AIM OF THE EXERCISE
Omit the images. Copy each entry word for word.
________________________
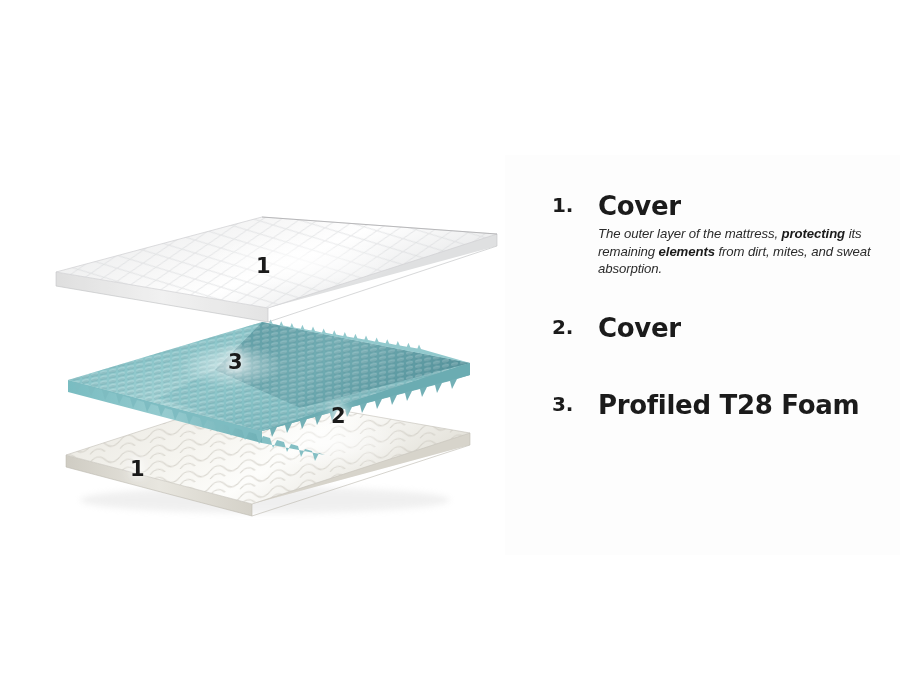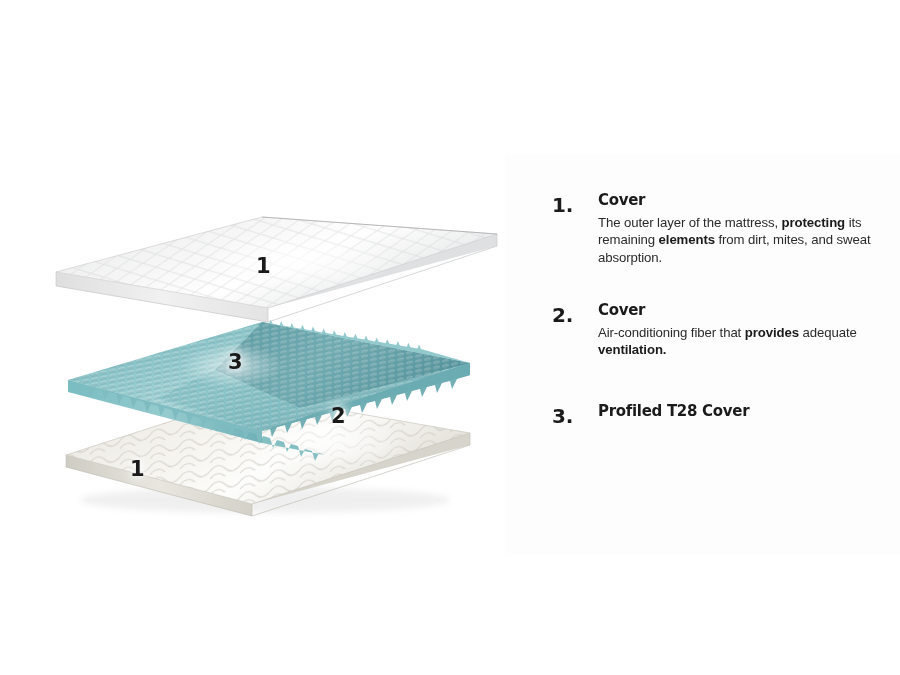--- a/index.html
+++ b/index.html
@@ -89,34 +89,35 @@
     line-height: 1.0;
     padding-top: 2px;
     letter-spacing: -0.2px;
   }
   .item-body {
     flex: 1 1 auto;
   }
   .item-title {
     font-family: "DejaVu Sans", sans-serif;
     font-weight: 700;
-    font-size: 15px;
+    font-size: 26px;
     color: #1b1b1b;
     line-height: 1.05;
     margin: 0 0 5px 0;
     letter-spacing: -0.3px;
   }
   .item-desc {
     font-family: "Liberation Sans", sans-serif;
     font-weight: 400;
     font-size: 13.2px;
     color: #2b2b2b;
     line-height: 1.32;
     margin: 0;
     letter-spacing: -0.1px;
+    font-style: italic;
   }
   .item-desc b {
     font-weight: 700;
     color: #1b1b1b;
   }
 </style>
 </head>
 <body>
 
 <div id="stage">
@@ -292,25 +293,24 @@
       <div class="item-body">
         <h3 class="item-title">Cover</h3>
         <p class="item-desc">The outer layer of the mattress, <b>protecting</b> its remaining <b>elements</b> from dirt, mites, and sweat absorption.</p>
       </div>
     </div>
 
     <div class="item item-2">
       <div class="item-index">2.</div>
       <div class="item-body">
         <h3 class="item-title">Cover</h3>
-        <p class="item-desc">Air-conditioning fiber that <b>provides</b> adequate <b>ventilation.</b></p>
       </div>
     </div>
 
     <div class="item item-3">
       <div class="item-index">3.</div>
       <div class="item-body">
-        <h3 class="item-title">Profiled T28 Cover</h3>
+        <h3 class="item-title">Profiled T28 Foam</h3>
       </div>
     </div>
 
   </div>
 </div>
 
 </body></html>

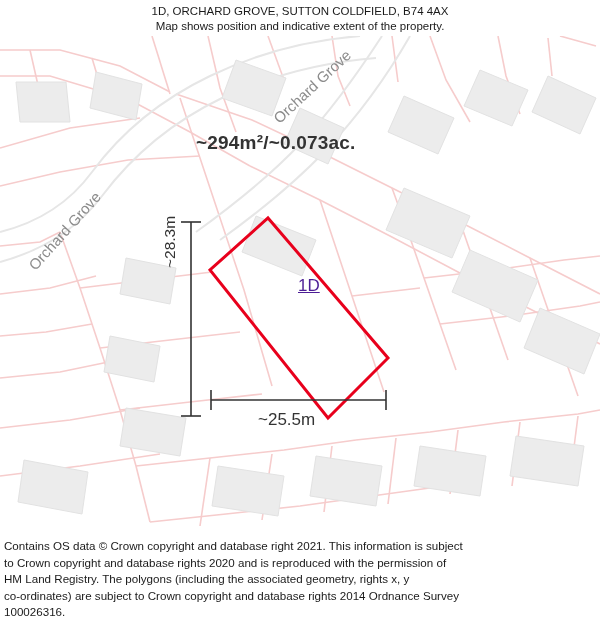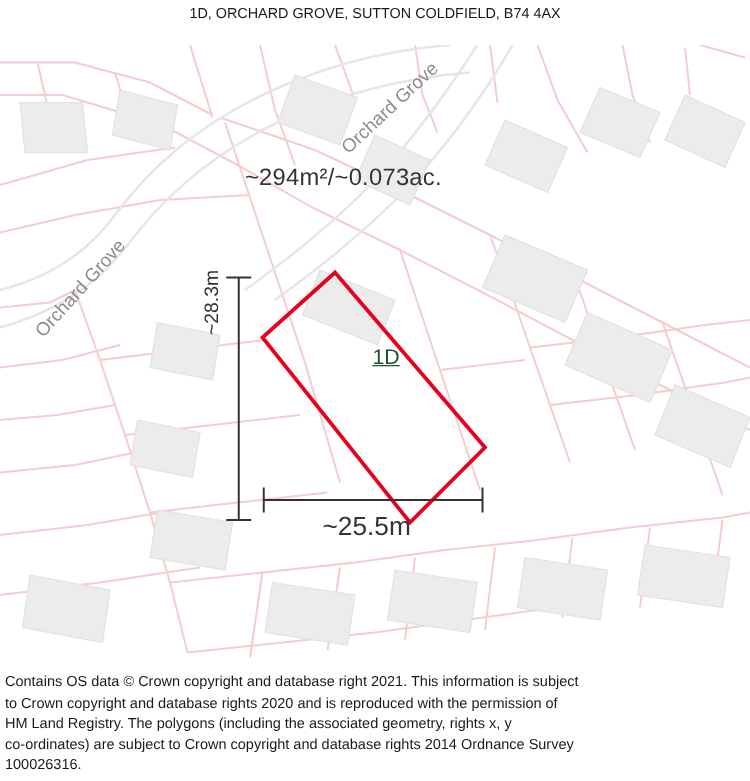--- a/index.html
+++ b/index.html
@@ -60,47 +60,48 @@
 
   
   .area-label {
     position: absolute;
     left: 196px;
     top: 96px;
     font-size: 19px;
     color: #333;
     letter-spacing: 0.2px;
     white-space: nowrap;
+    font-weight: bold;
   }
   .vert-label {
     position: absolute;
     left: 155px;
     top: 208px;
     width: 30px;
     font-size: 15.5px;
     color: #333;
     transform: rotate(-90deg);
     transform-origin: center center;
     white-space: nowrap;
     text-align: center;
   }
   .horiz-label {
     position: absolute;
     left: 258px;
     top: 374px;
-    font-size: 21px;
+    font-size: 17px;
     color: #333;
     white-space: nowrap;
   }
   .plot-label {
     position: absolute;
     left: 298px;
     top: 240px;
     font-size: 17px;
-    color: #14532d;
+    color: #4c1d95;
     white-space: nowrap;
     text-decoration: underline;
   }
   .street-label {
     position: absolute;
     font-size: 15px;
     color: #8c8c8c;
     white-space: nowrap;
   }
   .street-1 {
@@ -134,20 +135,21 @@
     color: #1a1a1a;
   }
 </style>
 </head>
 <body>
 
 <div class="page">
 
   <div class="header">
     <div class="title">1D, ORCHARD GROVE, SUTTON COLDFIELD, B74 4AX</div>
+    <div class="subtitle">Map shows position and indicative extent of the property.</div>
   </div>
 
   <div class="map-wrap">
     <svg class="map-svg" width="600" height="498" viewBox="0 0 600 498">
 
       <g stroke="#f6cccc" stroke-width="1.6" fill="none">
         <path d="M0 14 L60 14 L120 30 L170 56"></path>
         <path d="M-5 40 L50 40 L130 64 L190 96 L250 130"></path>
         <path d="M30 14 L40 58"></path>
         <path d="M92 22 L104 62"></path>

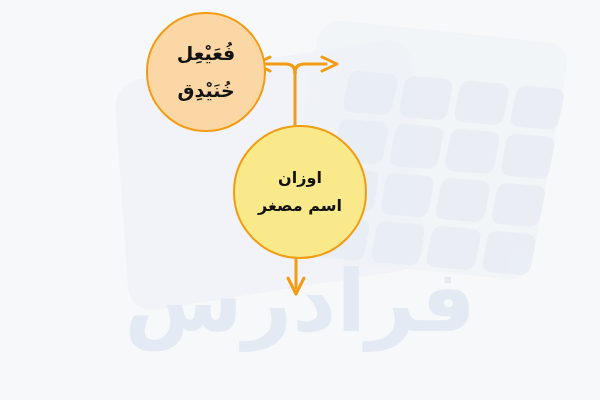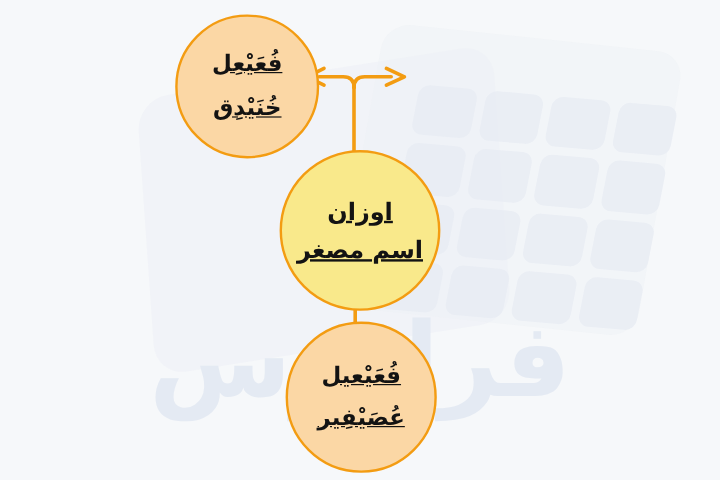--- a/index.html
+++ b/index.html
@@ -104,21 +104,20 @@
     flex-direction: column;
     align-items: center;
     justify-content: center;
     direction: rtl;
     text-align: center;
     color: #131313;
   }
   .node .line {
     display: block;
     white-space: nowrap;
-    text-decoration: underline;
   }
 
   .node-branch {
     background: #fbd7a5;
     width: 120px;
     height: 120px;
   }
   .node-branch .line {
     font-size: 19px;
     font-weight: 700;
@@ -141,21 +140,21 @@
   #node-bottom .line + .line { margin-top: 15px; }
 
   .node-center {
     background: #f9e98b;
     width: 134px;
     height: 134px;
     left: 233px;
     top: 125px;
   }
   .node-center .line {
-    font-size: 20px;
+    font-size: 16px;
     font-weight: 700;
     line-height: 1.1;
   }
   .node-center .line + .line { margin-top: 10px; text-align: center; }
 </style>
 </head>
 <body>
 
 <div id="canvas">
 
@@ -201,18 +200,14 @@
     <span class="line">فُعَيْعِل</span>
     <span class="line">خُنَيْدِق</span>
   </div>
 
 
   <div class="node node-center" id="node-center">
     <span class="line">اوزان</span>
     <span class="line">اسم مصغر</span>
   </div>
 
-  <div class="node node-branch" id="node-bottom">
-    <span class="line">فُعَيْعيل</span>
-    <span class="line">عُصَيْفِير</span>
-  </div>
 
 </div>
 
 </body></html>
________________________
TASK RESPONSE
--- a/index.html
+++ b/index.html
@@ -89,34 +89,35 @@
     line-height: 1.0;
     padding-top: 2px;
     letter-spacing: -0.2px;
   }
   .item-body {
     flex: 1 1 auto;
   }
   .item-title {
     font-family: "DejaVu Sans", sans-serif;
     font-weight: 700;
-    font-size: 15px;
+    font-size: 26px;
     color: #1b1b1b;
     line-height: 1.05;
     margin: 0 0 5px 0;
     letter-spacing: -0.3px;
   }
   .item-desc {
     font-family: "Liberation Sans", sans-serif;
     font-weight: 400;
     font-size: 13.2px;
     color: #2b2b2b;
     line-height: 1.32;
     margin: 0;
     letter-spacing: -0.1px;
+    font-style: italic;
   }
   .item-desc b {
     font-weight: 700;
     color: #1b1b1b;
   }
 </style>
 </head>
 <body>
 
 <div id="stage">
@@ -292,25 +293,24 @@
       <div class="item-body">
         <h3 class="item-title">Cover</h3>
         <p class="item-desc">The outer layer of the mattress, <b>protecting</b> its remaining <b>elements</b> from dirt, mites, and sweat absorption.</p>
       </div>
     </div>
 
     <div class="item item-2">
       <div class="item-index">2.</div>
       <div class="item-body">
         <h3 class="item-title">Cover</h3>
-        <p class="item-desc">Air-conditioning fiber that <b>provides</b> adequate <b>ventilation.</b></p>
       </div>
     </div>
 
     <div class="item item-3">
       <div class="item-index">3.</div>
       <div class="item-body">
-        <h3 class="item-title">Profiled T28 Cover</h3>
+        <h3 class="item-title">Profiled T28 Foam</h3>
       </div>
     </div>
 
   </div>
 </div>
 
 </body></html>

--- a/index.html
+++ b/index.html
@@ -60,47 +60,48 @@
 
   
   .area-label {
     position: absolute;
     left: 196px;
     top: 96px;
     font-size: 19px;
     color: #333;
     letter-spacing: 0.2px;
     white-space: nowrap;
+    font-weight: bold;
   }
   .vert-label {
     position: absolute;
     left: 155px;
     top: 208px;
     width: 30px;
     font-size: 15.5px;
     color: #333;
     transform: rotate(-90deg);
     transform-origin: center center;
     white-space: nowrap;
     text-align: center;
   }
   .horiz-label {
     position: absolute;
     left: 258px;
     top: 374px;
-    font-size: 21px;
+    font-size: 17px;
     color: #333;
     white-space: nowrap;
   }
   .plot-label {
     position: absolute;
     left: 298px;
     top: 240px;
     font-size: 17px;
-    color: #14532d;
+    color: #4c1d95;
     white-space: nowrap;
     text-decoration: underline;
   }
   .street-label {
     position: absolute;
     font-size: 15px;
     color: #8c8c8c;
     white-space: nowrap;
   }
   .street-1 {
@@ -134,20 +135,21 @@
     color: #1a1a1a;
   }
 </style>
 </head>
 <body>
 
 <div class="page">
 
   <div class="header">
     <div class="title">1D, ORCHARD GROVE, SUTTON COLDFIELD, B74 4AX</div>
+    <div class="subtitle">Map shows position and indicative extent of the property.</div>
   </div>
 
   <div class="map-wrap">
     <svg class="map-svg" width="600" height="498" viewBox="0 0 600 498">
 
       <g stroke="#f6cccc" stroke-width="1.6" fill="none">
         <path d="M0 14 L60 14 L120 30 L170 56"></path>
         <path d="M-5 40 L50 40 L130 64 L190 96 L250 130"></path>
         <path d="M30 14 L40 58"></path>
         <path d="M92 22 L104 62"></path>

--- a/index.html
+++ b/index.html
@@ -104,21 +104,20 @@
     flex-direction: column;
     align-items: center;
     justify-content: center;
     direction: rtl;
     text-align: center;
     color: #131313;
   }
   .node .line {
     display: block;
     white-space: nowrap;
-    text-decoration: underline;
   }
 
   .node-branch {
     background: #fbd7a5;
     width: 120px;
     height: 120px;
   }
   .node-branch .line {
     font-size: 19px;
     font-weight: 700;
@@ -141,21 +140,21 @@
   #node-bottom .line + .line { margin-top: 15px; }
 
   .node-center {
     background: #f9e98b;
     width: 134px;
     height: 134px;
     left: 233px;
     top: 125px;
   }
   .node-center .line {
-    font-size: 20px;
+    font-size: 16px;
     font-weight: 700;
     line-height: 1.1;
   }
   .node-center .line + .line { margin-top: 10px; text-align: center; }
 </style>
 </head>
 <body>
 
 <div id="canvas">
 
@@ -201,18 +200,14 @@
     <span class="line">فُعَيْعِل</span>
     <span class="line">خُنَيْدِق</span>
   </div>
 
 
   <div class="node node-center" id="node-center">
     <span class="line">اوزان</span>
     <span class="line">اسم مصغر</span>
   </div>
 
-  <div class="node node-branch" id="node-bottom">
-    <span class="line">فُعَيْعيل</span>
-    <span class="line">عُصَيْفِير</span>
-  </div>
 
 </div>
 
 </body></html>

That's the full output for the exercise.